Current issues regarding scientific ethics have focused for the most part on regulations governing research and publication. I suggest that the internal process by which we separate self interest from the scientific process is a crucial and neglected part of training. Consideration of these issues might help us train better scientists instead of just scientists who adhere to the rules.

This is a follow-up to the essay ‘The importance of stupidity in scientific research’ by Martin A. Schwartz (J. Cell Sci.121, 1771).

There has been a good deal of public discussion recently about scientific ethics and data reproducibility. As is usually the case in these matters, much attention has been focused on devising regulations or procedures for preventing fraud and ensuring that experimental results can be reproduced. But I believe that something central is missing from this discussion: the internal process by which scientists get the right answers and communicate them to our colleagues. One might get the impression from the public pronouncements and proliferation of mandatory courses in scientific ethics that ethical behavior is primarily a matter of adhering to a set of standards. ‘Thou shalt not Photoshop thy figures.’ I want to suggest that regulations are a response to a breakdown in something deeper, and, further, that they are a poor substitute. Let me explain.

Scientific research is a juggernaut that seems to roll powerfully and inevitably forward, and yet, the process is oddly fragile. Once we have a reasonably accurate picture of how things work, the testing and validation can proceed in a well-organized, efficient manner. But in the early stages, when we really don't understand the system and the possibilities seem endless, it is easy to go astray. Is that 1.5-fold change meaningful? Maybe if conditions are optimized it will become a 5-fold change. Or maybe it's just a blip and doesn't mean a thing. The question often becomes how much effort should we expend on working out the bugs and obtaining a robust result. I have been fooled by a nice result that happened twice but then stopped; only after spending a long time trying to repeat it, and then exploring the system using other approaches, did I realize that it was not correct. I have also gotten results that looked nice once or twice and then stopped working, but after extensive optimization turned out to be correct and important. I have had a weak, hard to reproduce result that I abandoned, only to see it published a few years later in a very nice paper from another lab. In short, there are false positives and false negatives. Nor does statistical analysis solve the essential problem. No result is statistically significant at the start. The statistical analysis comes later, after the system has been optimized and the experiment repeated a number of times. In the early stages of a project when the picture is just emerging, it's hard to know.
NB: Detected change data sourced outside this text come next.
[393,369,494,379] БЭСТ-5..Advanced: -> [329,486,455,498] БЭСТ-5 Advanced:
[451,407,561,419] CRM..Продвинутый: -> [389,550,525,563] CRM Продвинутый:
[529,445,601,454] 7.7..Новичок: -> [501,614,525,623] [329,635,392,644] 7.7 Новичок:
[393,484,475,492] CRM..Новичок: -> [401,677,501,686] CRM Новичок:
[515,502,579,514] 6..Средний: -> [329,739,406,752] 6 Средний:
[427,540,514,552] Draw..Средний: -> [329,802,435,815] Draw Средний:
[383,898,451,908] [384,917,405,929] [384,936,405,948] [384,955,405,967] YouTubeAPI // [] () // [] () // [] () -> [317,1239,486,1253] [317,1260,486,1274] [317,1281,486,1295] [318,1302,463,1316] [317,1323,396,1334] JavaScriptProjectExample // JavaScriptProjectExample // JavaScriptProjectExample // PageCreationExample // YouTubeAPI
At this early stage in a project, intuition is a major factor. When you really know your system, sometimes a preliminary result just feels right. Or being right makes so much sense that you are willing to follow a feeble lead. But a major confounding variable in this process is the human tendency to want our hypotheses to be correct. If my hypothesis is correct, it means I'm smart, I'm close to writing the paper, and then I have a good shot at landing the job or getting tenure. Our desire to be correct makes it harder to actually be correct.

Every project contains myriad decisions about how to proceed, which are often very delicate. When I see a small effect that is exactly what I hoped for, but the second and third experiments show nothing, do I try again with a different calcium concentration or give it up? When the data goes in the right direction but has a feature that doesn't quite fit, do I ignore the small discrepancy or explore further to see where it leads? Every project has discrepancies, you can't follow every one or you will never publish. But some of them are crucial; if you ignore them you will miss something big. The way we make these choices accounts for a significant part of what distinguishes the good scientists from the great ones.
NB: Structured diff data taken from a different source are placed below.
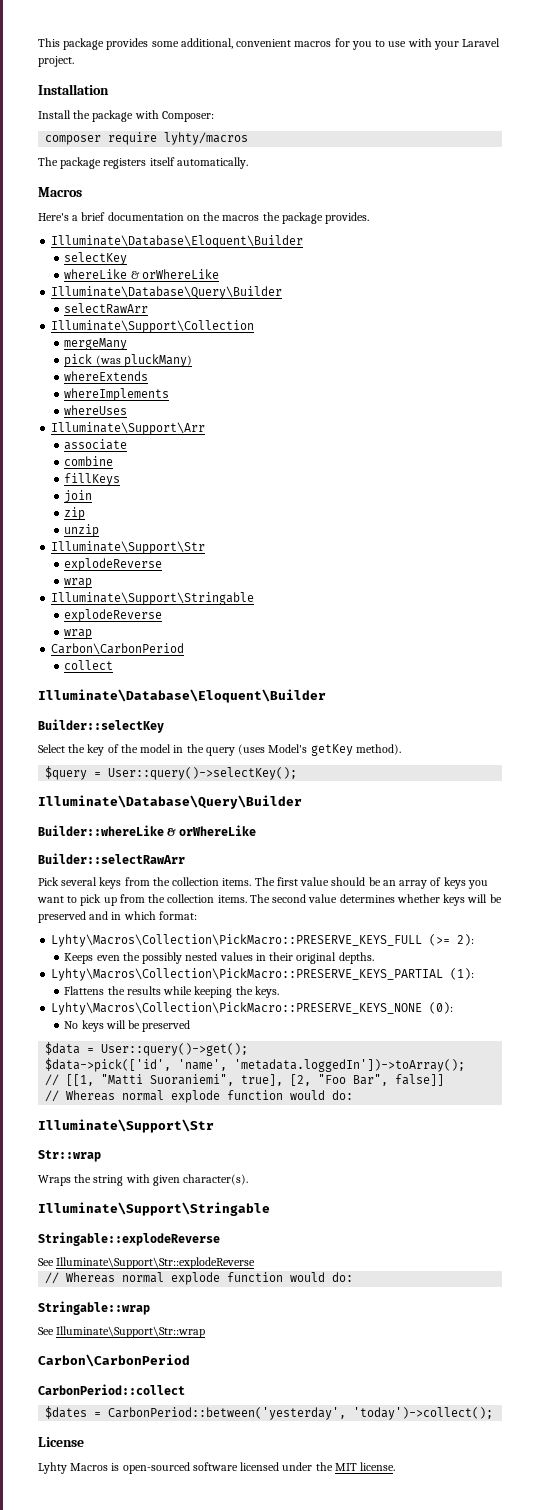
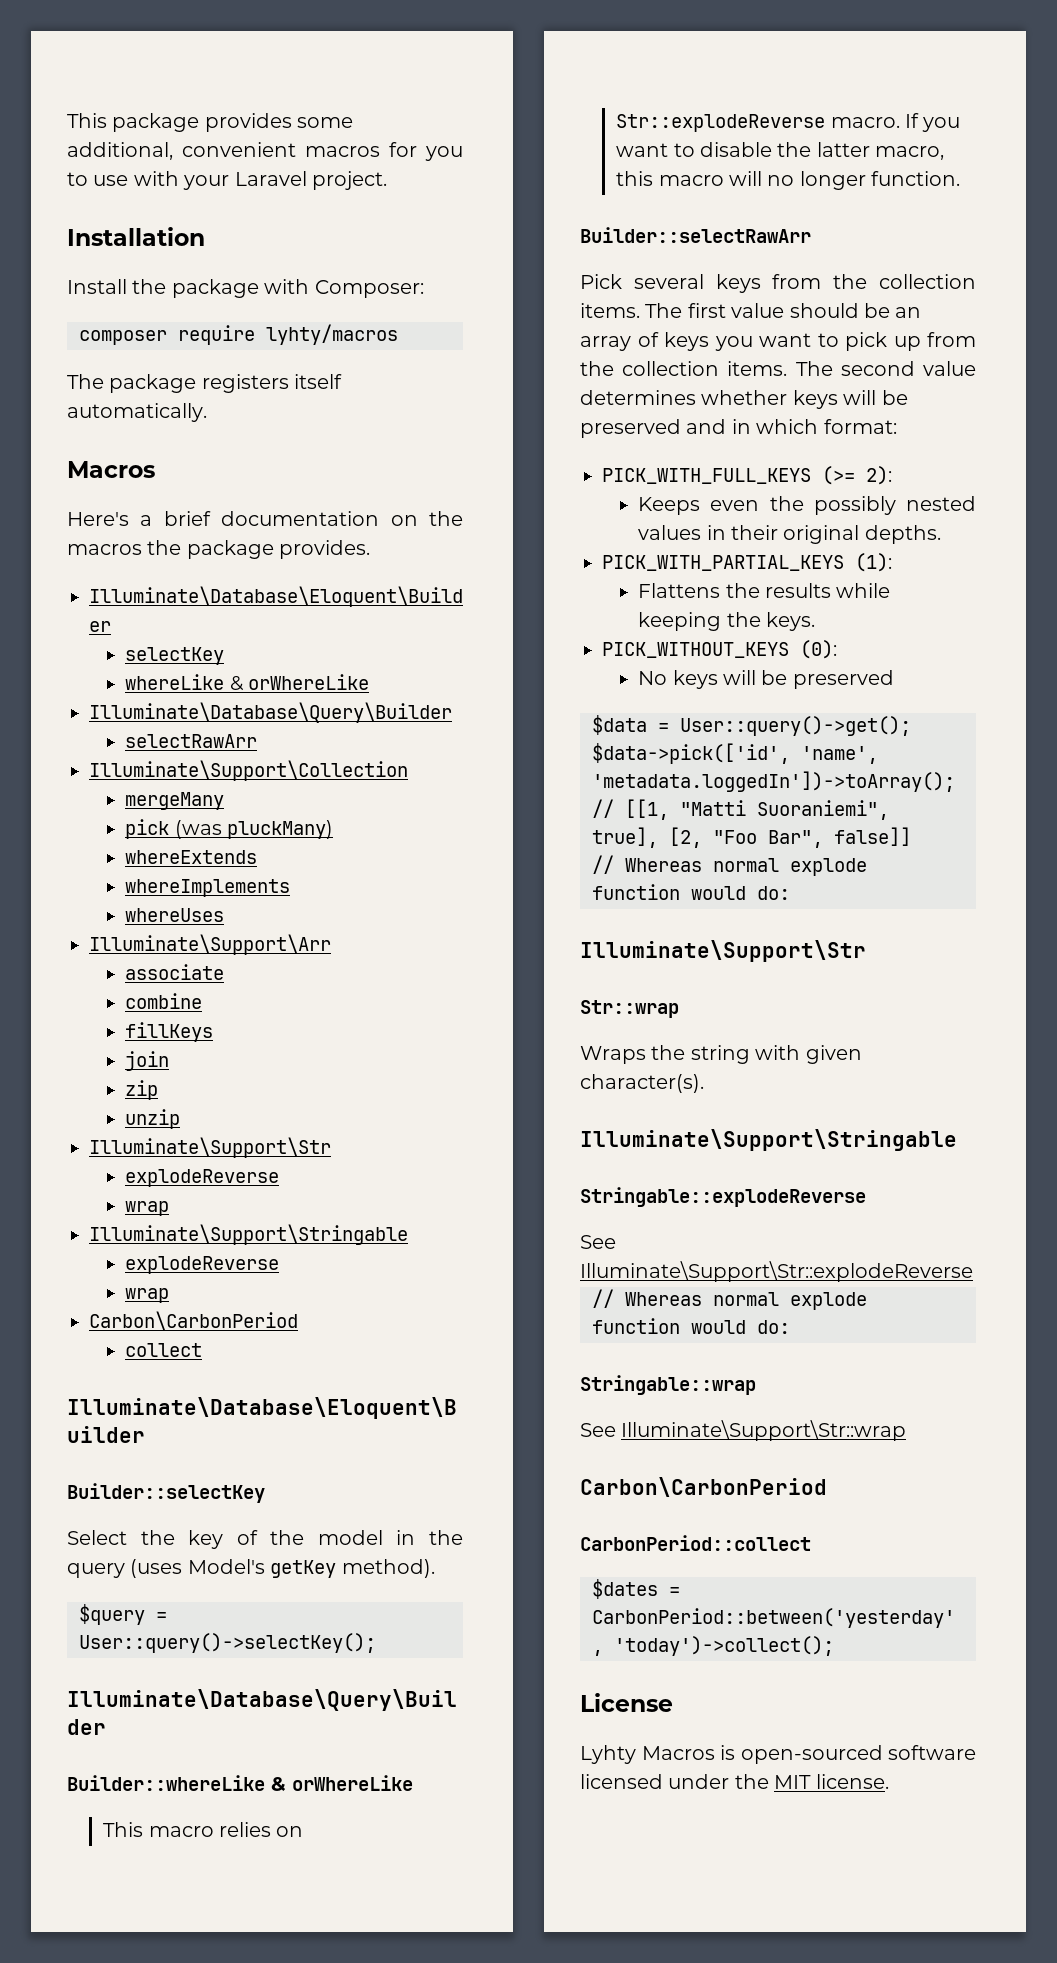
(257, 830) none -> [103,1822,304,1837] [616,113,961,132] [616,142,945,160] [616,171,961,190] // This macro relies on Str::explodeReverse macro. If you want to disable the latter macro, this macro will no longer function.
[51,934,423,947] Lyhty\Macros\Collection\PickMacro::PRESERVE_KEYS_FULL -> [602,468,811,484] PICK_WITH_FULL_KEYS
[51,968,444,981] Lyhty\Macros\Collection\PickMacro::PRESERVE_KEYS_PARTIAL -> [602,555,844,571] PICK_WITH_PARTIAL_KEYS
[51,1002,423,1015] Lyhty\Macros\Collection\PickMacro::PRESERVE_KEYS_NONE -> [602,642,789,658] PICK_WITHOUT_KEYS

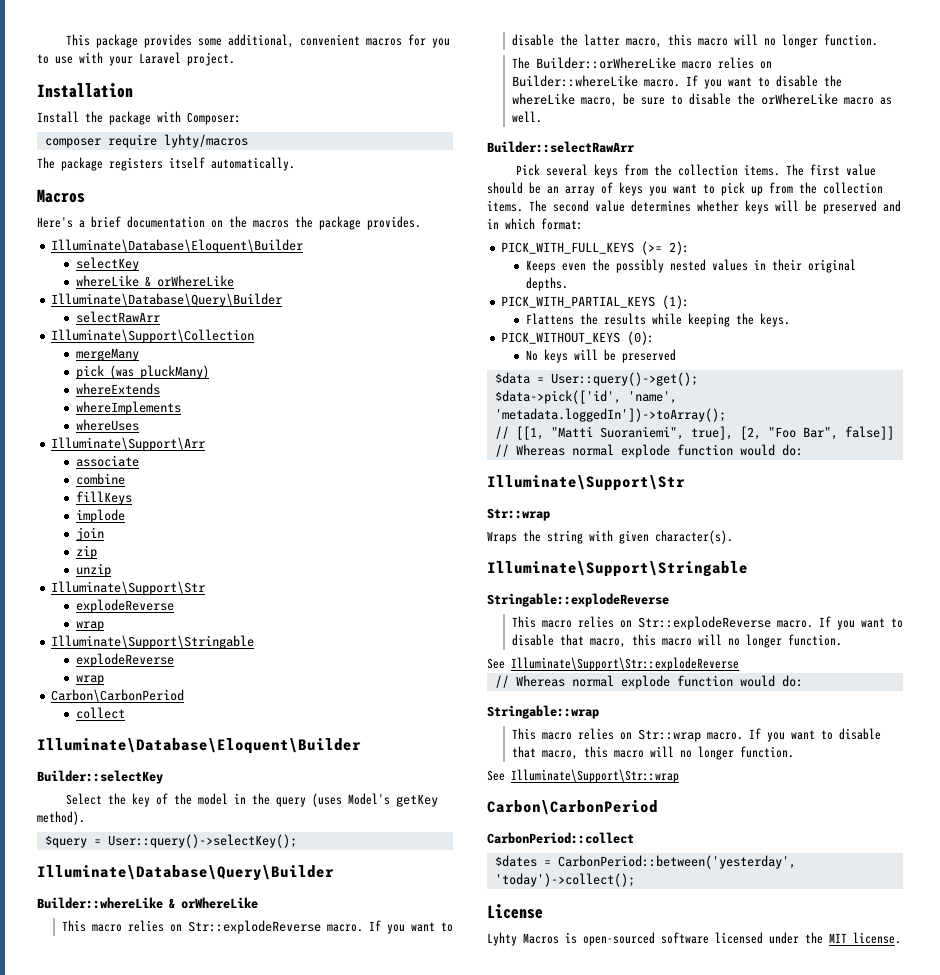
(214, 1032) none -> [76,509,126,523] // implode
(961, 178) none -> [511,57,772,69] [511,75,842,89] [511,93,892,107] [511,111,542,123] // The Builder::orWhereLike macro relies on Builder::whereLike macro. If you want to disable the whereLike macro, be sure to disable the orWhereLike macro as well.
(866, 1197) none -> [511,616,903,630] [511,634,842,648] // This macro relies on Str::explodeReverse macro. If you want to disable that macro, this macro will no longer function.
(756, 1385) none -> [511,728,881,742] [511,746,794,760] // This macro relies on Str::wrap macro. If you want to disable that macro, this macro will no longer function.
There is a state of mind that facilitates clear thinking; in the title, I jokingly called it disinterest. To be more accurate, I might have called it ‘passionate disinterest’. Buddhists call it non-attachment. We all have hopes, desires and ambitions. Non-attachment means acknowledging them, accepting them, and then not inserting them into a process that at some level has nothing to do with you. Yes, this is a peculiar, even paradoxical idea. Your own discoveries have nothing to do with you? How can that be?
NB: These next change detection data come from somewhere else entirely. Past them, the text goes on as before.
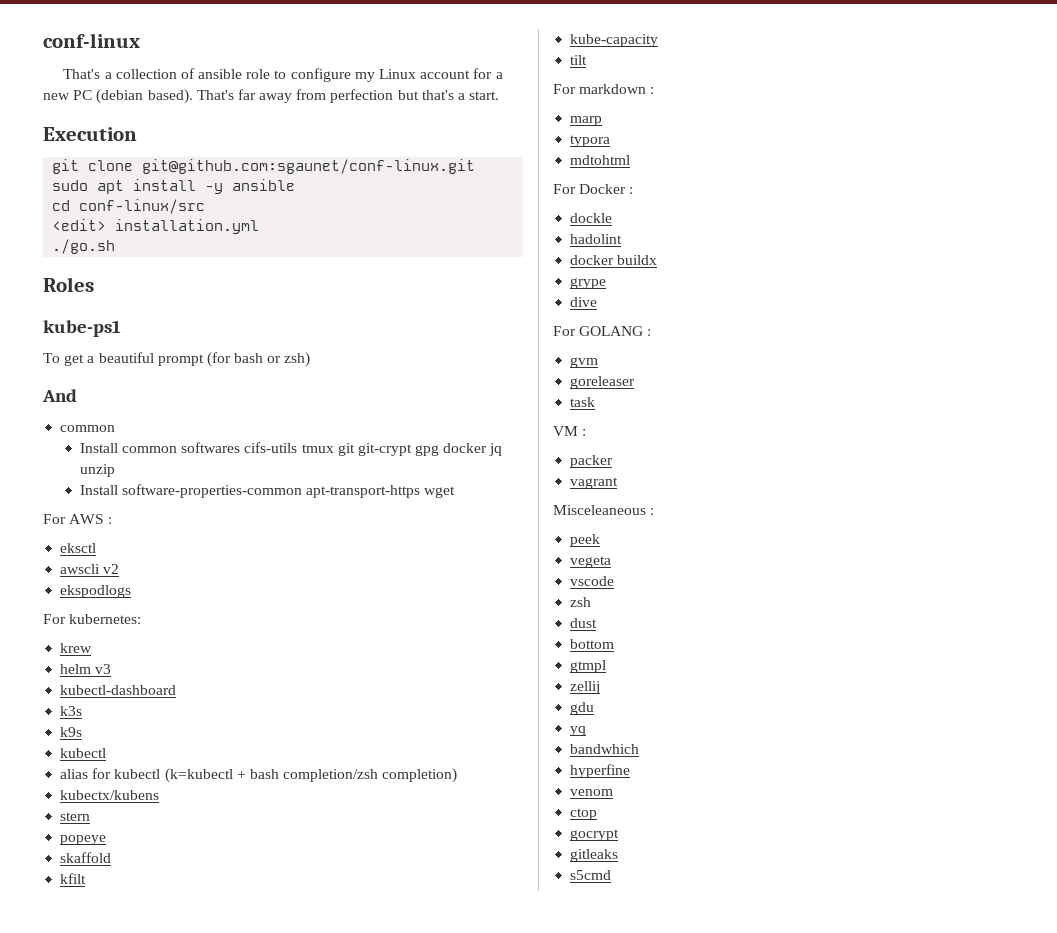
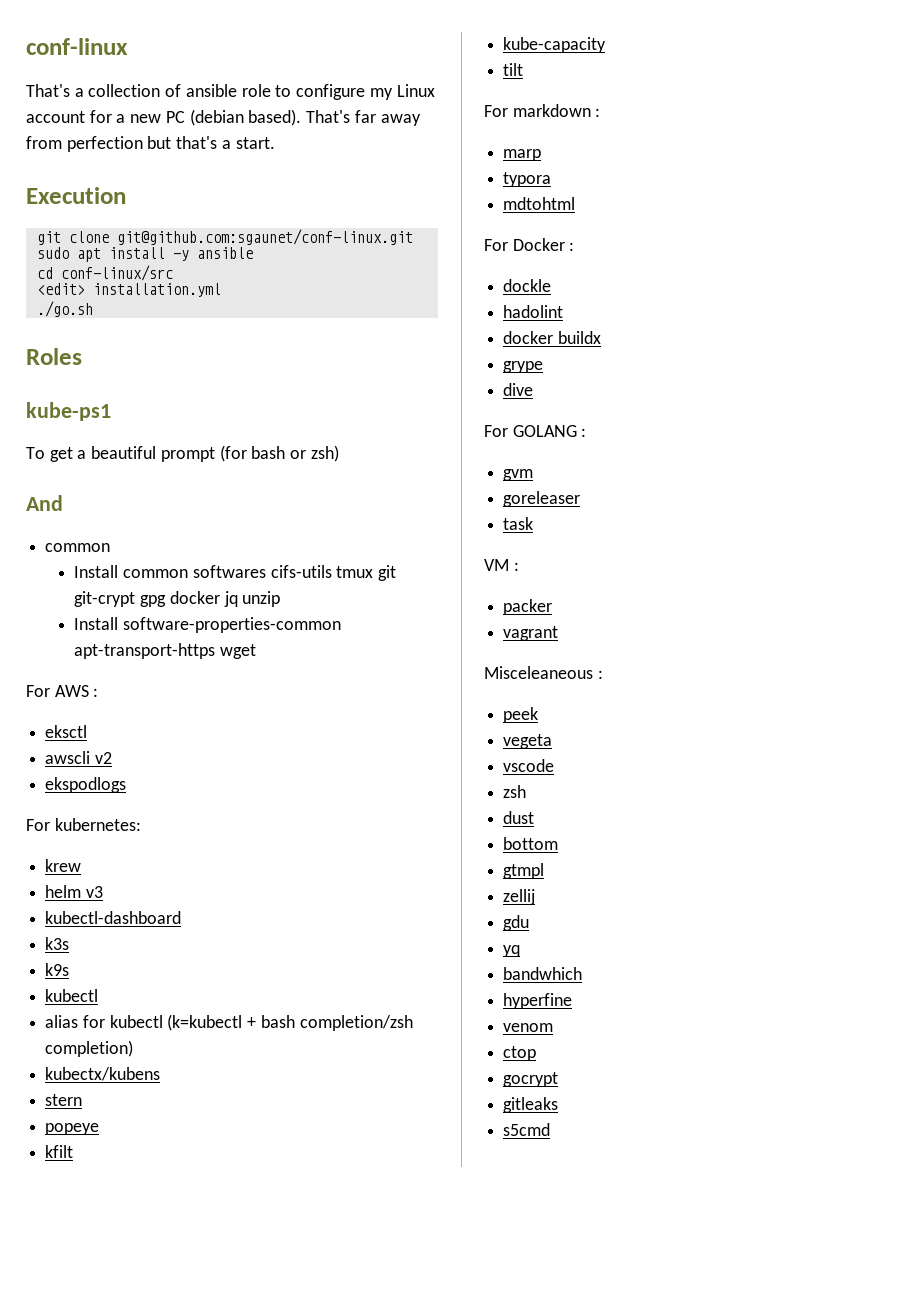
[60,852,112,863] // skaffold -> (100, 1129) none

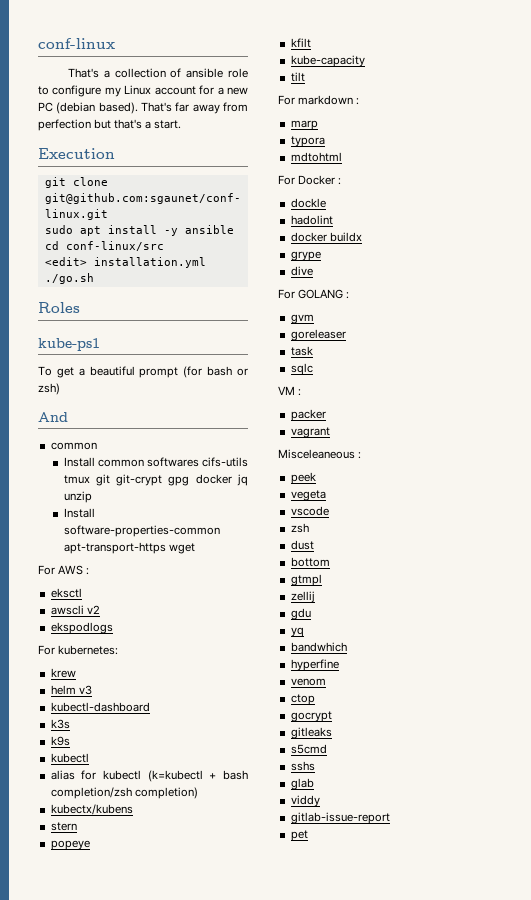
(534, 523) none -> [290,363,313,375] // sqlc
(551, 1129) none -> [290,761,315,771] [290,778,314,790] [290,795,320,807] [290,812,390,824] [290,830,308,841] // sshs // glab // viddy // gitlab-issue-report // pet

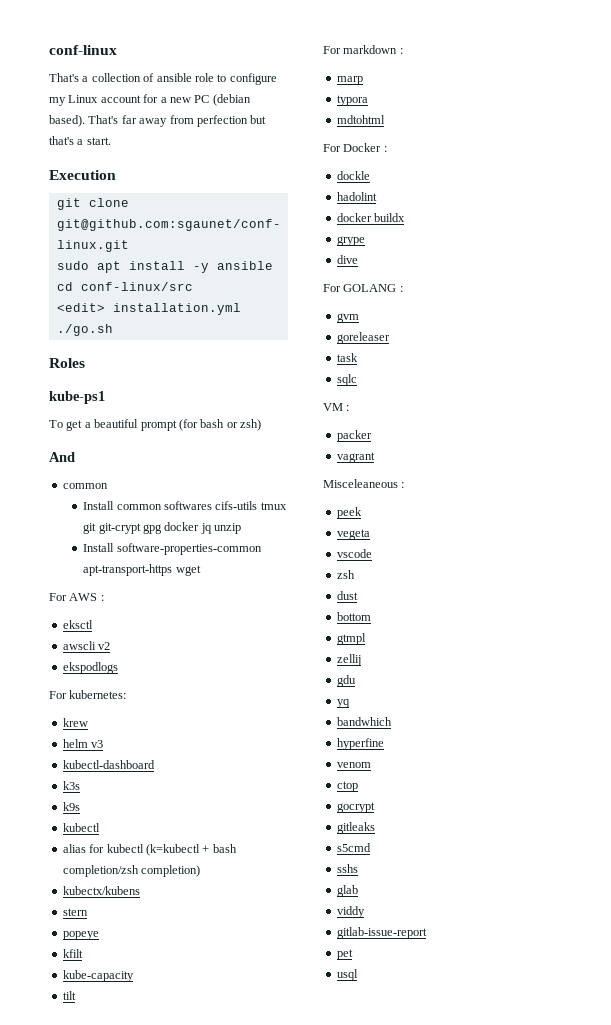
(308, 835) none -> [336,969,358,981] // usql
Science occupies a kind of middle ground between two opposite forms of exploration. The arts explore, in free form manner, every aspect of individual, subjective human experience. We might, as an audience, share in it but we each do so in our own individual, subjective way, and to the extent that it touches on our own lives. At the opposite pole, mathematics elucidates a kind of universal language that is true for all time in all places, independent of its creators. Science lies in between. Scientists aim to discover universal laws yet do so through subjective experiences that we call experiments. The paradox originates in the way in which science stands with a foot in two different worlds, between subjective and objective. (It is also, incidentally, the source of the paradoxes in quantum mechanics and relativity.) We might think of an experiment as a conversation with nature, where we ask a question and listen for an answer, then interpret the answer. This process is personal in that the questions come from us. But by listening for an answer that comes from nature, there is also a way in which it connects to something vastly larger than we are; something that might even be universal.

Non-attachment means appreciating the bigger-than-we-are aspect. The reward of doing so is that we have a better chance of getting it right. In which case, we help build something that will long outlive us and that has the potential to grow in ways that we cannot currently even imagine. Making non-attachment a central part of science education would beat the hell out of ethics classes and regulations about the use of Photoshop in preparing figures.